Topology and Geometric Group Theory Seminars at the Ohio State University

Jan 13 -

Jan 15 - 

Jan 20 - Jan 22 - Special events: Zassenhaus Lecture series by June Huh 

Jan 27 - 

Jan 29 - 

Feb 3 - 

Feb 5 - Doron Puder (IAS, Tel Aviv)    

Joint speaker with the Combinatorics Seminar

 Invariants of words from random matrices

Let w be a word in a free group and let G be a finite (or more generally compact) group. A w-random element of G is obtained by substituting the letters of w with uniform random elements from G. For example, if w=xyxy^{-2}, the random element is ghgh^{-2}, with g and h independent uniformly random elements of G. Composing with linear representations of G, we get w-random matrices. A series of works over the last decade has revealed many intriguing phenomena around w-random elements in nice families of groups, such as the symmetric groups or the unitary groups. In particular, many invariants of words, some new and some well-known, play significant roles in this theory.

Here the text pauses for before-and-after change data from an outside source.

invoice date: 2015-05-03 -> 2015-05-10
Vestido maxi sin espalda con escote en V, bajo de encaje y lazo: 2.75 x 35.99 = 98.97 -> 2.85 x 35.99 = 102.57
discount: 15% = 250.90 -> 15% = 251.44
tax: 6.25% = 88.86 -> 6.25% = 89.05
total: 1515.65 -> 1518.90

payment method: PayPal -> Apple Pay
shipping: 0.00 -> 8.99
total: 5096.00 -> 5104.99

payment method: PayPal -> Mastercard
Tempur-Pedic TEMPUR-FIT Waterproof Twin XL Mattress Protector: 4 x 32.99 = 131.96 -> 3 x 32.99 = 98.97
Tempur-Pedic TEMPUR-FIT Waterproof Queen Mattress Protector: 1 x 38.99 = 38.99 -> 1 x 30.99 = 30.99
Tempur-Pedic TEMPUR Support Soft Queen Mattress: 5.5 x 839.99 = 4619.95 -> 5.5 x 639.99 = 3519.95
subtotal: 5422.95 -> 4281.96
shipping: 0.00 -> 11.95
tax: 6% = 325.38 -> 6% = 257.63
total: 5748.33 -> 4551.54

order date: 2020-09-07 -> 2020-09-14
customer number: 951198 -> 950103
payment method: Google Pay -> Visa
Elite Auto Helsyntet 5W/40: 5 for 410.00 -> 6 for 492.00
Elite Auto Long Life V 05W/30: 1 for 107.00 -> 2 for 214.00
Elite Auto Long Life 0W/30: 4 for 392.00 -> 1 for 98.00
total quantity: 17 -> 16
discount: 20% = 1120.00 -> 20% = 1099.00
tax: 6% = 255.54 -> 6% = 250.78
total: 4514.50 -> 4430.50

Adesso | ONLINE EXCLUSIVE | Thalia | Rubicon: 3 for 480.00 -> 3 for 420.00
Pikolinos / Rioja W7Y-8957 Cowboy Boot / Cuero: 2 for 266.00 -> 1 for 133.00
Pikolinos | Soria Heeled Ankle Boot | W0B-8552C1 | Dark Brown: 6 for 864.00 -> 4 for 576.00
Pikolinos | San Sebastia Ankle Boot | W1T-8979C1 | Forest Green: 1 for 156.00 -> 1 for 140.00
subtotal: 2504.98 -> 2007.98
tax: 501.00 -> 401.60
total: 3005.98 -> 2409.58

This story involves probability, combinatorics, topology, algebra and representation theory. In the talk, where all notions will be explained, I will try to give a flavor of this interesting theory.

Feb 10 - 

Feb 12 - Zhenghao Rao (Rutgers)

Immersed incompressible surfaces in hyperbolic manifolds

        The study of surface subgroups in 3-manifolds has drawn sustained attention for decades, motivated both by their intrinsic geometric richness and by their broad consequences in geometric topology, geometric group theory, and dynamics. A landmark result is the Surface Subgroup Theorem of Kahn–Markovic, which asserts that every cocompact Kleinian group contains a closed surface subgroup. In this talk, we will survey key developments in the subject and highlight our recent progress, including joint work with Jeremy Kahn and with Xiaolong Han and Jia Wan.

Feb 17 - 

Feb 19 - Katherine Goldman (McGill)

Injective metrics and affine hyperplane arrangements

A complex affine hyperplane arrangement is a locally finite collection of affine hyperplanes (complex codimension-1 subspaces) in a finite dimensional complex affine space. Since these subspaces have complex codimension 1, the complement of their union is a connected manifold. It is a broad, longstanding problem with many connections to different areas of mathematics to determine the arrangements for which this manifold is aspherical (has contractible universal cover). A subset of this problem dating back to the 1970s, commonly attributed to Arnol’d, Brieskorn, Thom, and Pham, concerns arrangements arising from reflection groups in real affine space.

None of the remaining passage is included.